**Description of the task**:
From the first line down to the line containing "-> <div> <div>", print the records below exactly, leaving every picture out.
******************************
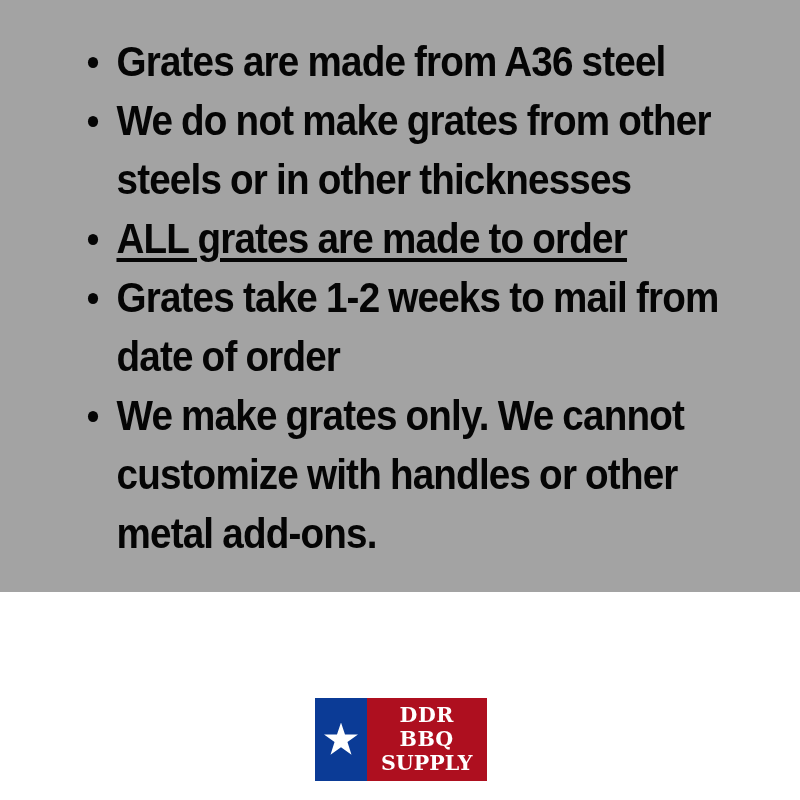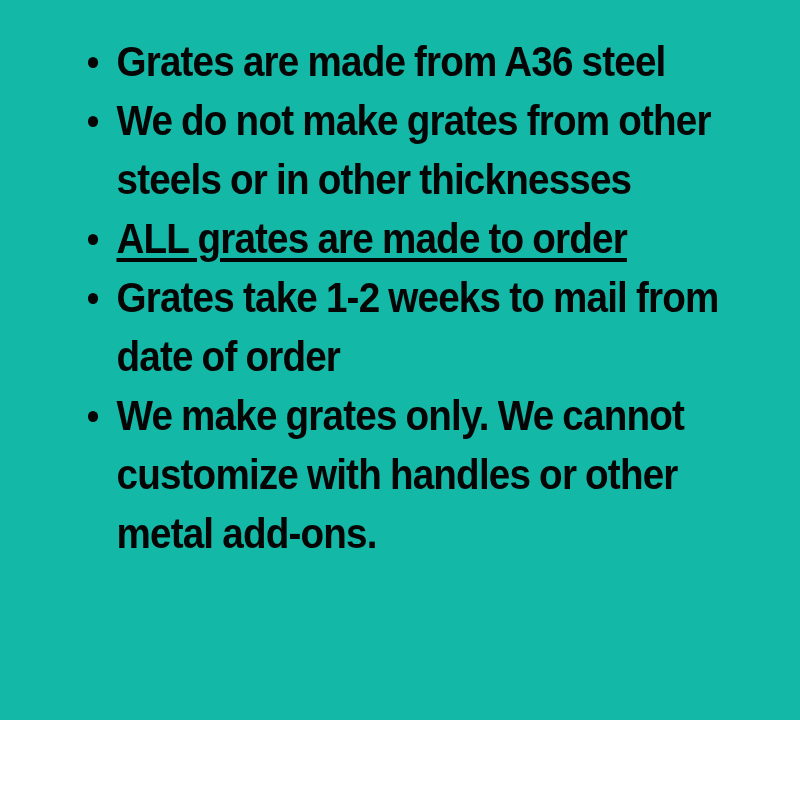"Grates are made from A36" .page { background: #14b8a6 -> #a3a3a3; height: 720px -> 592px }
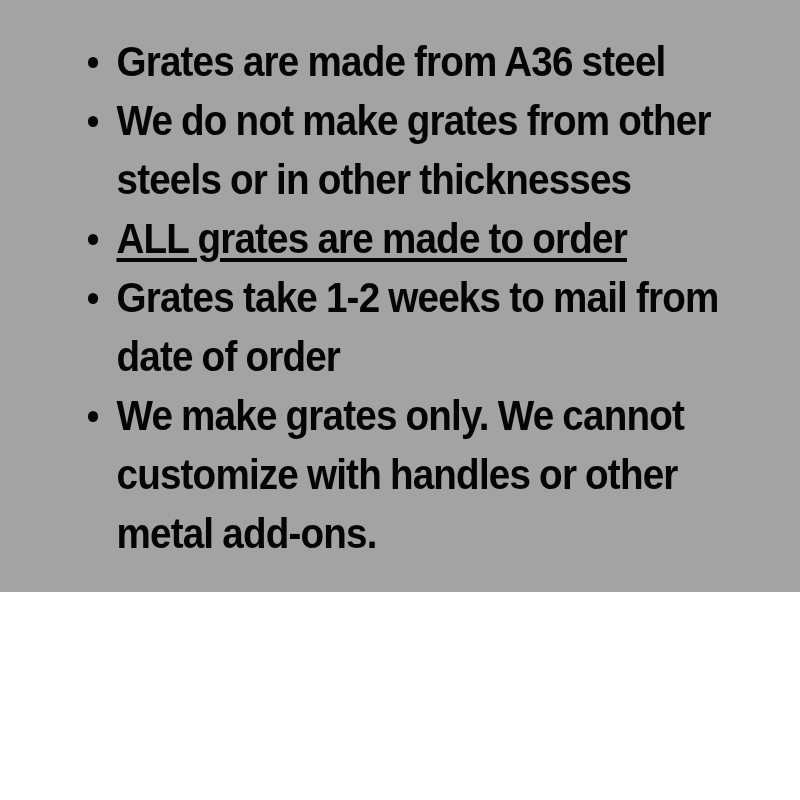"DDR" div.logo { html: none -> <div> <div> <div></div> </div> <div> <div>DDR</div> <div>BBQ</div> <div>SUPPLY</div> </div> </div> }
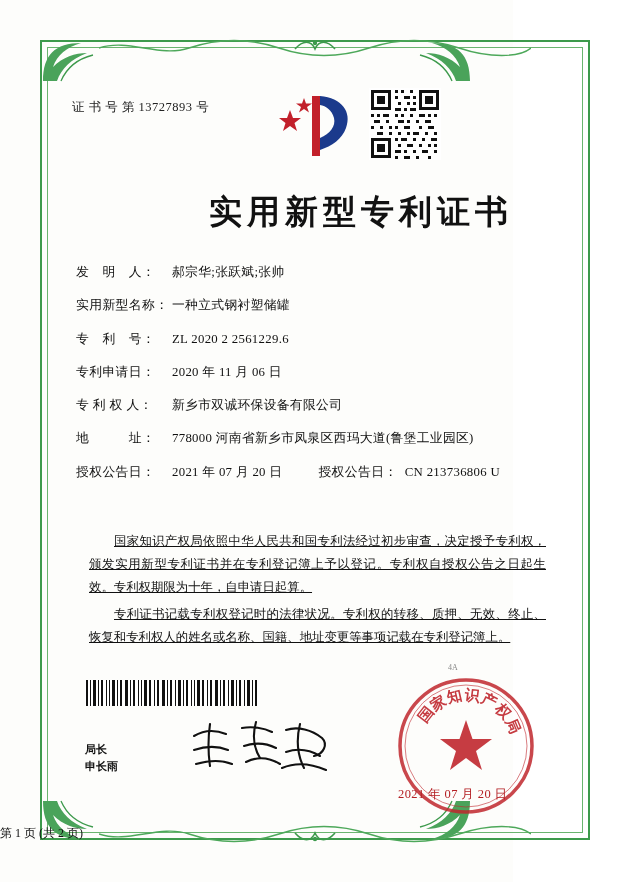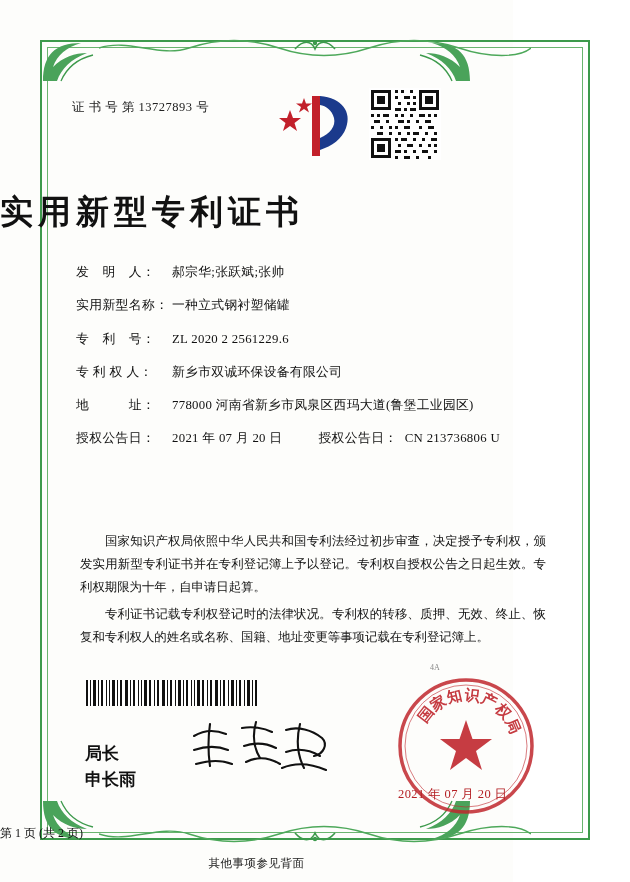"实用新型专利证书" .doc-title { text-align: left -> right }
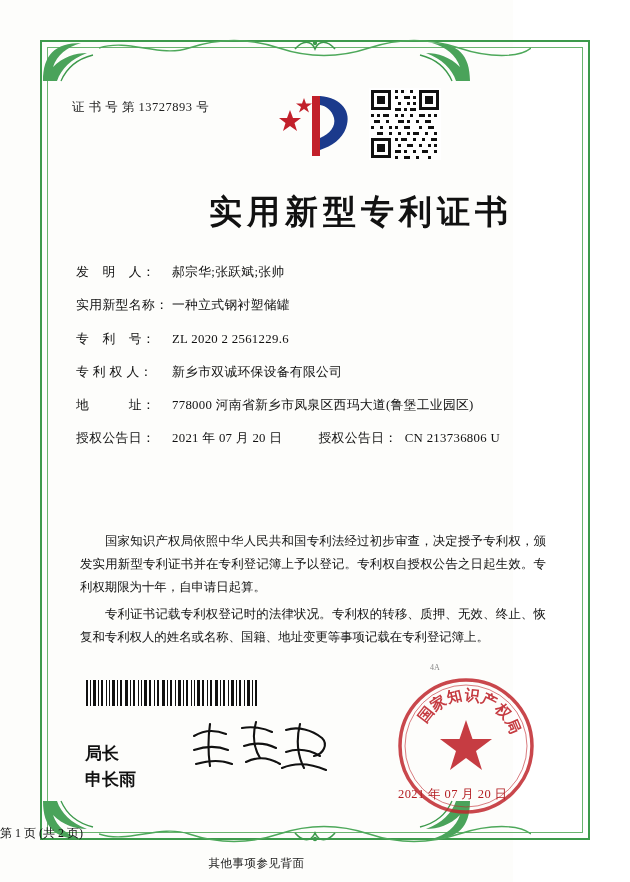"专利申请日：" div.field-row { html: none -> <div> <span>专利申请日：</span> <span>2020 年 11 月 06 日</span> </div> }
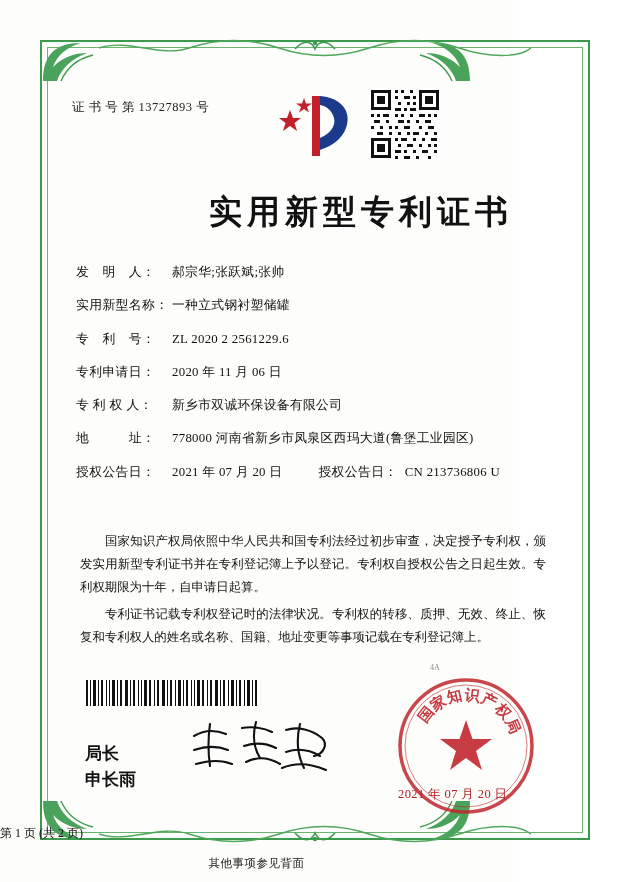"国家知识产权局依照中华人民共和国专利法经过初步审查，决定授予专利权，颁发实用新型" .paras p { margin: 0 0 4px 4px -> 0 0 4px 13px; text-decoration: none -> underline }
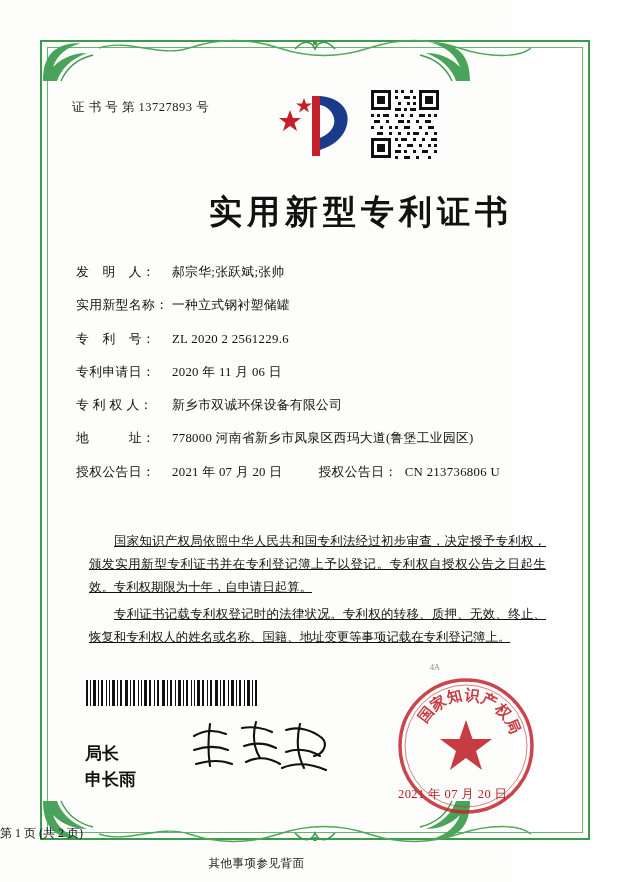"4A" .small-mark { left: 430px -> 448px }
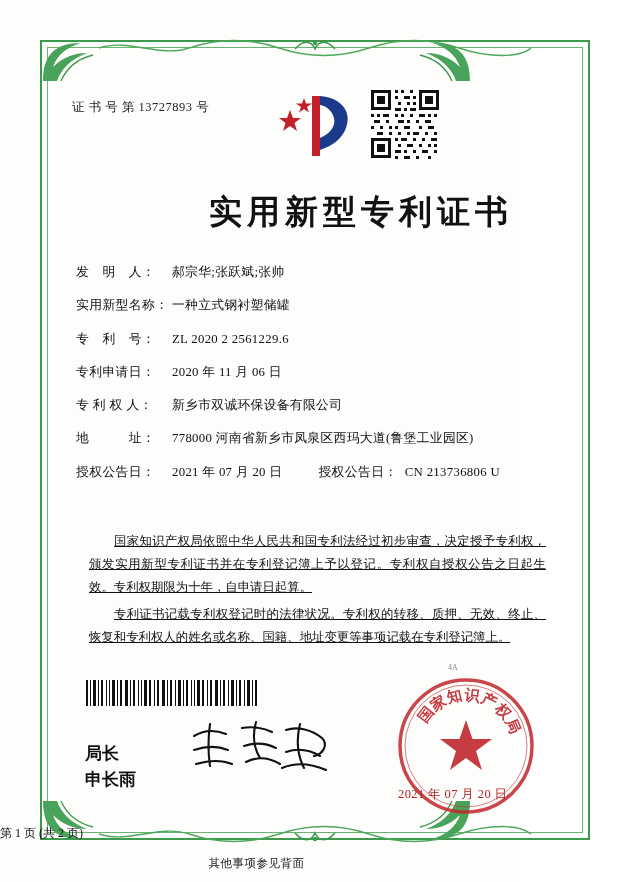"局长" .sig-label { font-size: 17px -> 11px }
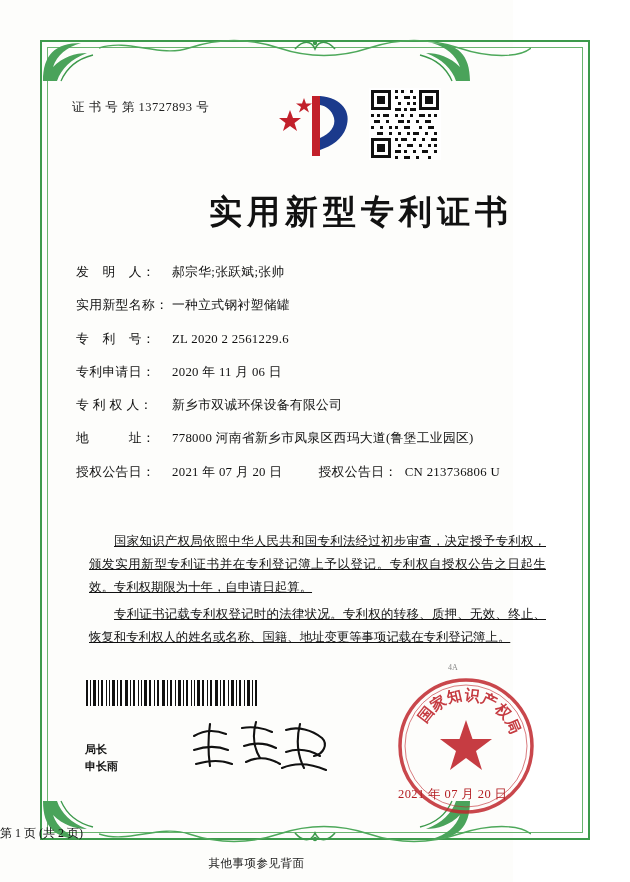"其他事项参见背面" div.back-note { html: <div>其他事项参见背面</div> -> none }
******************************
**Solved exercise**:
"Grates are made from A36" .page { background: #14b8a6 -> #a3a3a3; height: 720px -> 592px }
"DDR" div.logo { html: none -> <div> <div> <div></div> </div> <div> <div>DDR</div> <div>BBQ</div> <div>SUPPLY</div> </div> </div> }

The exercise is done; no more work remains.